▶ Raw data
· · · · · · ·
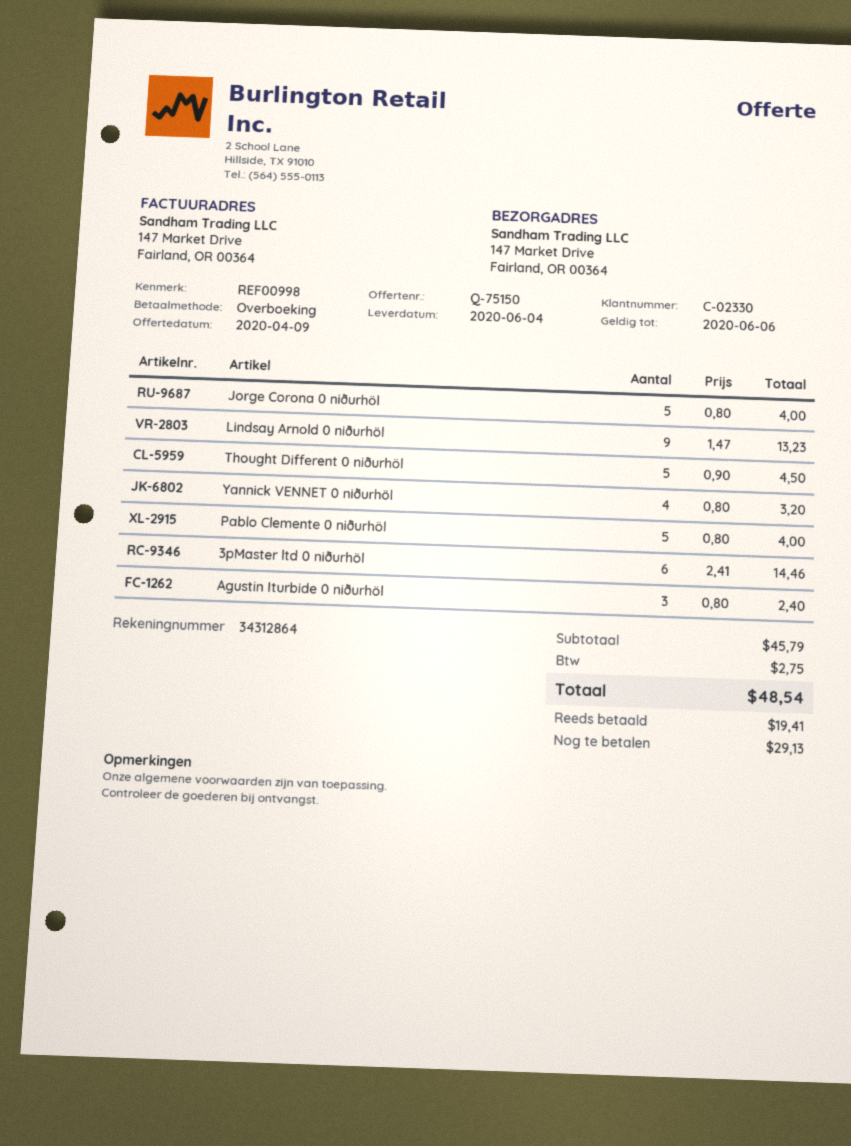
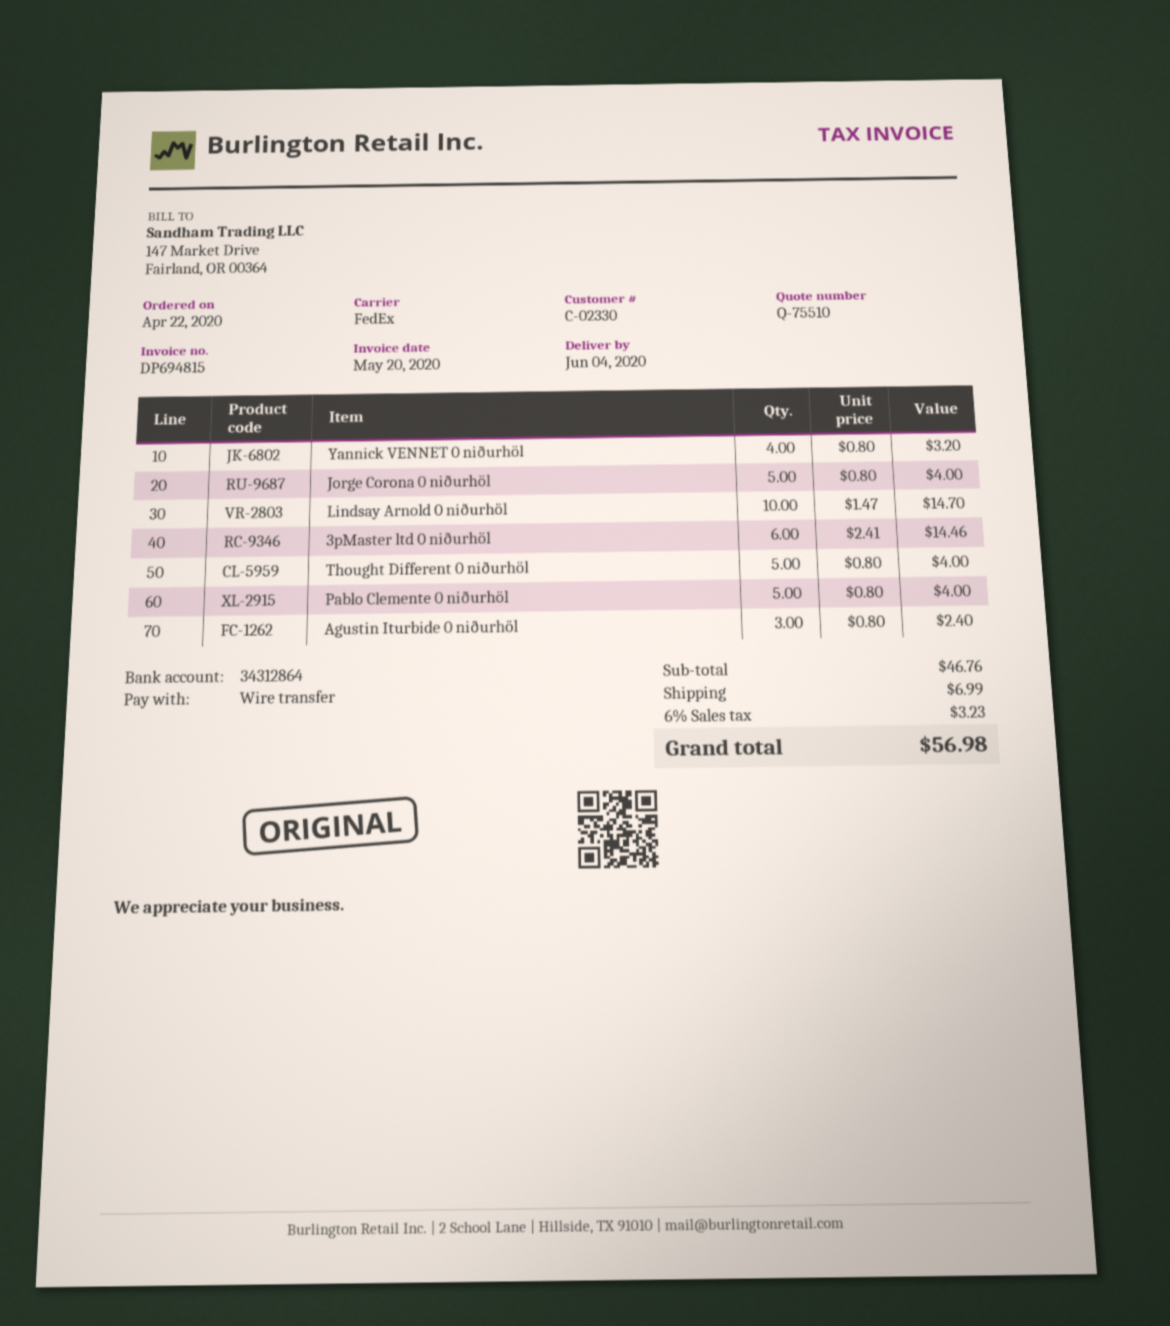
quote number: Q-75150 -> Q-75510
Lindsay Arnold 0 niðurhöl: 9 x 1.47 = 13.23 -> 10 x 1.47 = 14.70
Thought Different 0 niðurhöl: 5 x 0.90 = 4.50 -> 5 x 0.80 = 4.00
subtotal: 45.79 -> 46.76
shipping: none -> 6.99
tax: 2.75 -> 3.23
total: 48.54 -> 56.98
· · · · · · ·
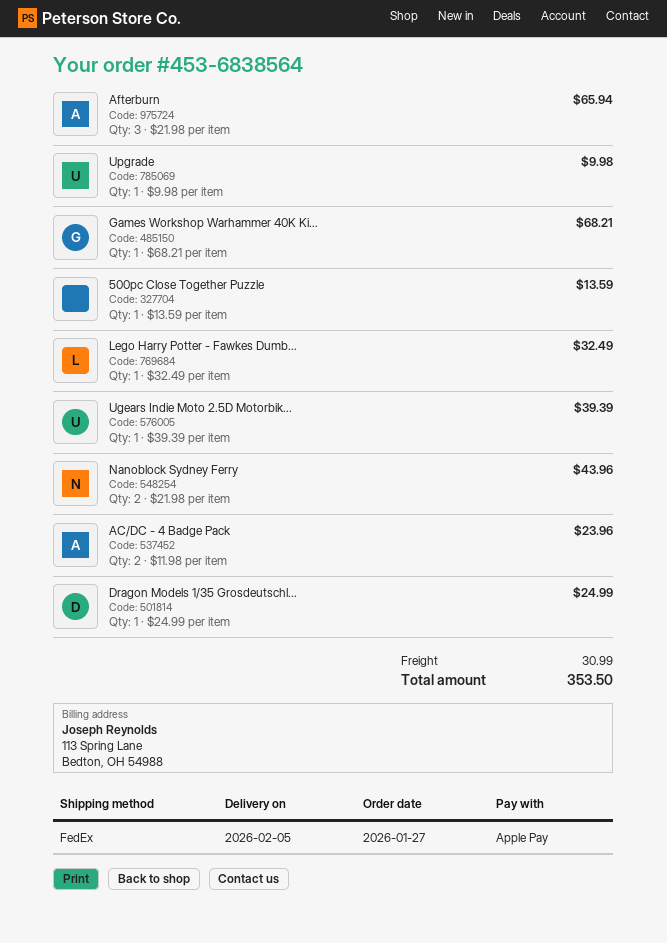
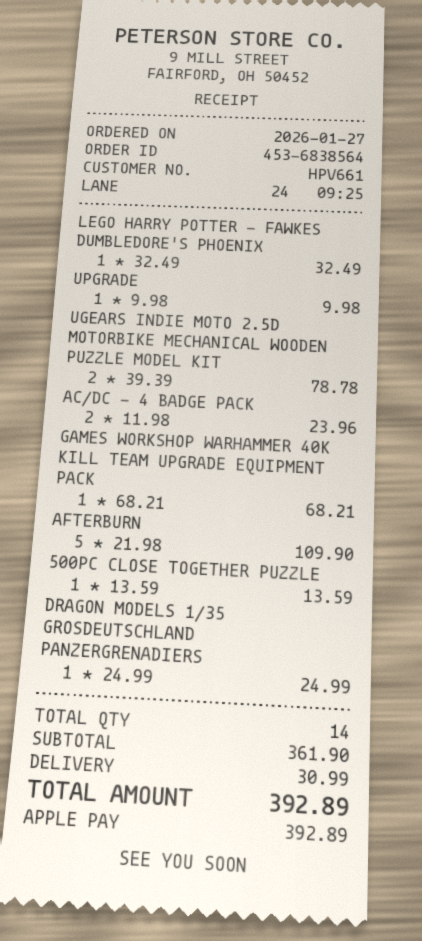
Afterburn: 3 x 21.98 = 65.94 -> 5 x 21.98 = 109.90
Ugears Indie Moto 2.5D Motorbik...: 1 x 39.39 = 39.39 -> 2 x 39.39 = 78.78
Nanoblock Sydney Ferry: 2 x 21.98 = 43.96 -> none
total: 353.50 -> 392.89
· · · · · · ·
The answer must be a single number: the count of lines in the listing that hold the string "none".

▶ Response below
2